I turned my eyes to view the receding brig. How miserable, how forlorn she looked! The great gap in her side resembled a frightful wound, and the pouring look of the black rigging streaming overboard made the ropes look like her life-blood draining from her heart into the ocean. I thought of the little berth in the hinder part of her, of the lantern that might still be dimly burning, of the disk of glass changing with soul-killing slowness from ebony into dim green, and from dim green into the yellow of daylight, and a sick shudder ran through my frame and I averted my head, and for a little while held my eyes closed.
‘I should think,’ said the young mate, clearly guessing what was passing in my mind, ‘that your escape will be the narrowest on record.’
‘I shall remember that I owe my life to you,’ I answered, keeping my gaze downwards bent; for now the morning light had grown strong, and I could not bear that my face should be seen. I hung my head and raised my hand to the hood of the cloak, but the hood was as far forward as it would sit. However, the distance to be measured was short; the boat was swept along by the vigorous strokes of the seamen, and the young officer was too busy in manœuvring to run alongside the leaning and heaving ship to address or to heed me.
I perceived a group of some eight or ten people standing at the open rail which protected the edge of the raised deck in the sternmost portion of the ship. Their gaze was intently fixed upon us as we approached. Some of them were ladies. Along the line of the ship’s bulwarks were many heads watching us. A tall man in a frock coat with brass buttons, detaching himself from the group in the after part, called to the young officer, who replied; but their speech was in the language of the sea, and I did not understand it. But even as we approached, a ladder was dropped over the ship’s side; the young officer mounted, and then extended his hands to assist me up the steps, and very quickly I was transferred from the boat on to the deck of the ship.
I was left for some minutes alone; for, after the young mate had helped me to climb on board, he descended a ladder that conducted to the raised deck, on which were several ladies and gentlemen, and, touching his cap to the tall man in the uniform frock coat, he entered into conversation, both of them looking towards me as they talked. A large number of persons of both sexes—sixty or seventy in all, I dare say—thronged that part of the deck where I had entered the ship, and whilst I stood alone they gathered close about me, staring and whispering. They were of the emigrant class, the bulk of them rudely and poorly attired. A tawny-coloured woman, with braided black hair and eyes of an Egyptian duskiness, after staring at me awhile, exclaimed, ‘Delicate Jesus, what a face! Shall I tell the sweet lady’s fortune? And, gorgeous angels! look how her head is bound up.’
‘Hold yer tongue!’ cried a huge red-headed Irish woman, who had been surveying me with her arms akimbo. ‘Pace ye hay-then!’ she exclaimed, letting fall her arms and talking with her hands clasped in a posture of supplication, ‘can’t ye tell who she is? She’s a sister of mercy, and I know the order she belongs to. Sister, d’ye spake English? If you spake nothing but French, then give me your blessin’ in French. Pull out the blessed crucifix from the pocket in which you have hidden it that ye mightn’t lose it in the dreadful shipwreck, and bless me. I haven’t heard a prayer since I’ve been on board. Oh! sake the place for a howly minute only of his sainted riverence, Father Murphy, me confessor that I shall never see again—oh, that I shall never see again!—and bless me.’
She spoke loudly, but in the most wailing voice that can be imagined, and when she ceased there was a sort of thrusting and shoving of a number of men and women to get near me, as though, poor souls! they desired to participate with the tall, red-haired virago in the prayer she had asked me to pronounce.

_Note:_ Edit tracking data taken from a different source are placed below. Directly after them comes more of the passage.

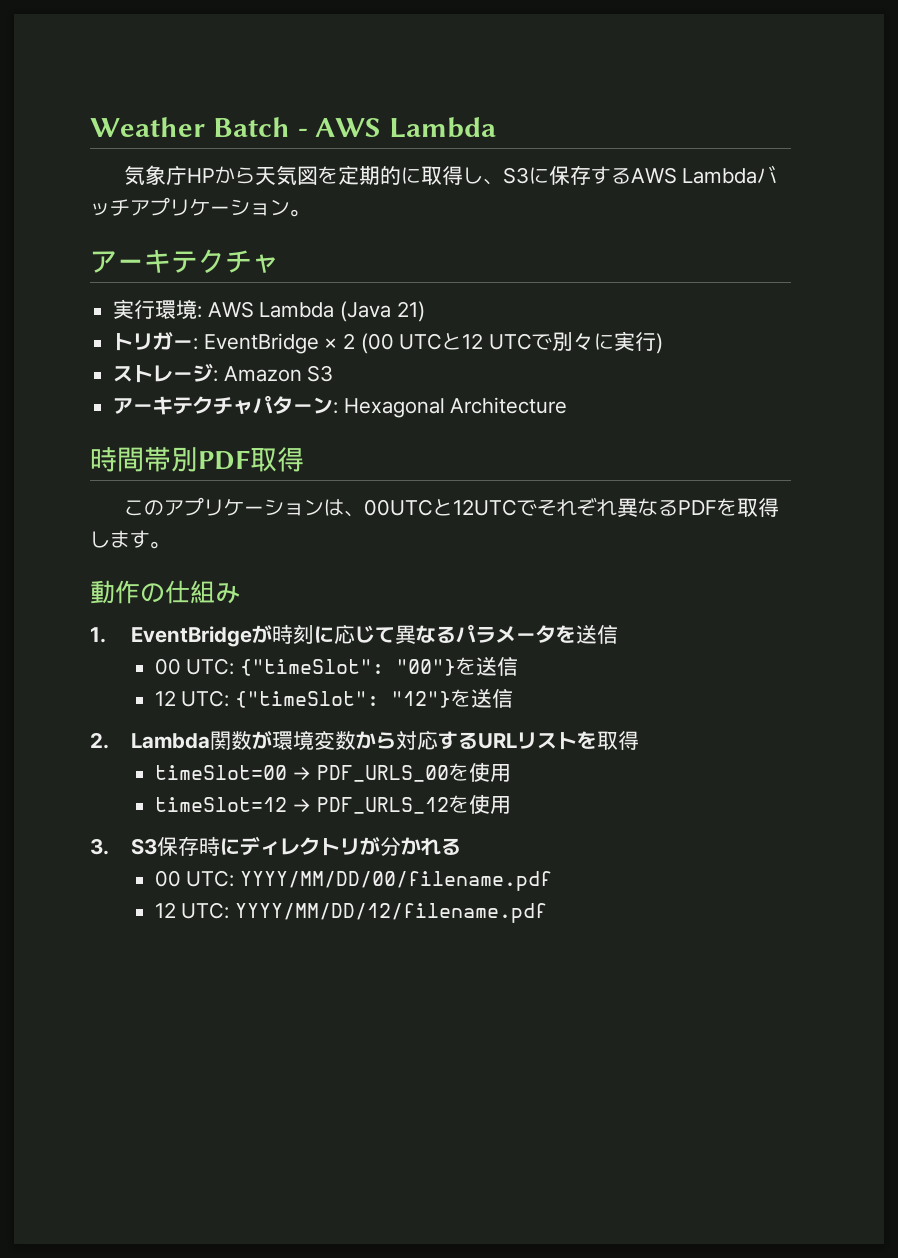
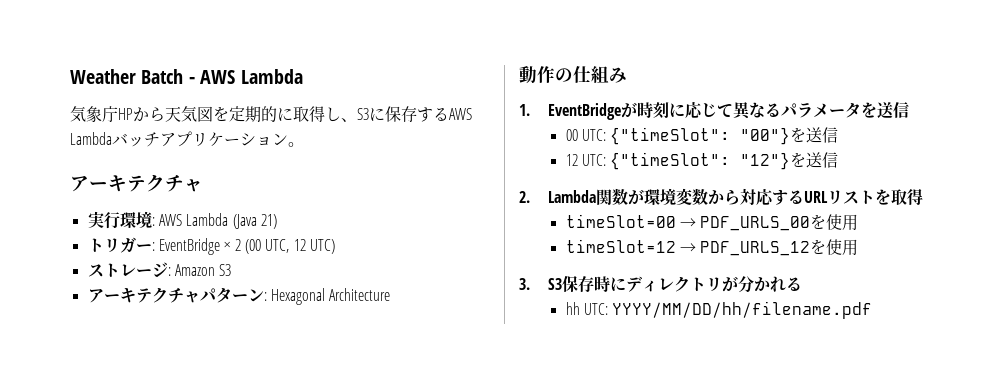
- トリガー: EventBridge × 2 (00 UTCと12 UTCで別々に実行)
+ トリガー: EventBridge × 2 (00 UTC, 12 UTC)
- 時間帯別PDF取得
- このアプリケーションは、00UTCと12UTCでそれぞれ異なるPDFを取得します。
- 00 UTC: YYYY/MM/DD/00/filename.pdf
- 12 UTC: YYYY/MM/DD/12/filename.pdf
+ hh UTC: YYYY/MM/DD/hh/filename.pdf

But whilst I stood surveying the rough and eager faces with alarm, the young mate came from the upper deck and said, ‘Will you please step this way?’
I followed him into the saloon—a long, narrow, brilliant interior with several tables ranged down the centre of it. A number of stewards were engaged in preparing the tables for breakfast. There were two or three skylights, like domes, overhead, and there were many mirrors and plated lamps, and globes in which gold and silver fish were swimming, and rows of pots containing ferns. It was like passing from a cottage into a castle to exchange the living room of the little French brig for the comfort and splendour of the saloon of this noble ship.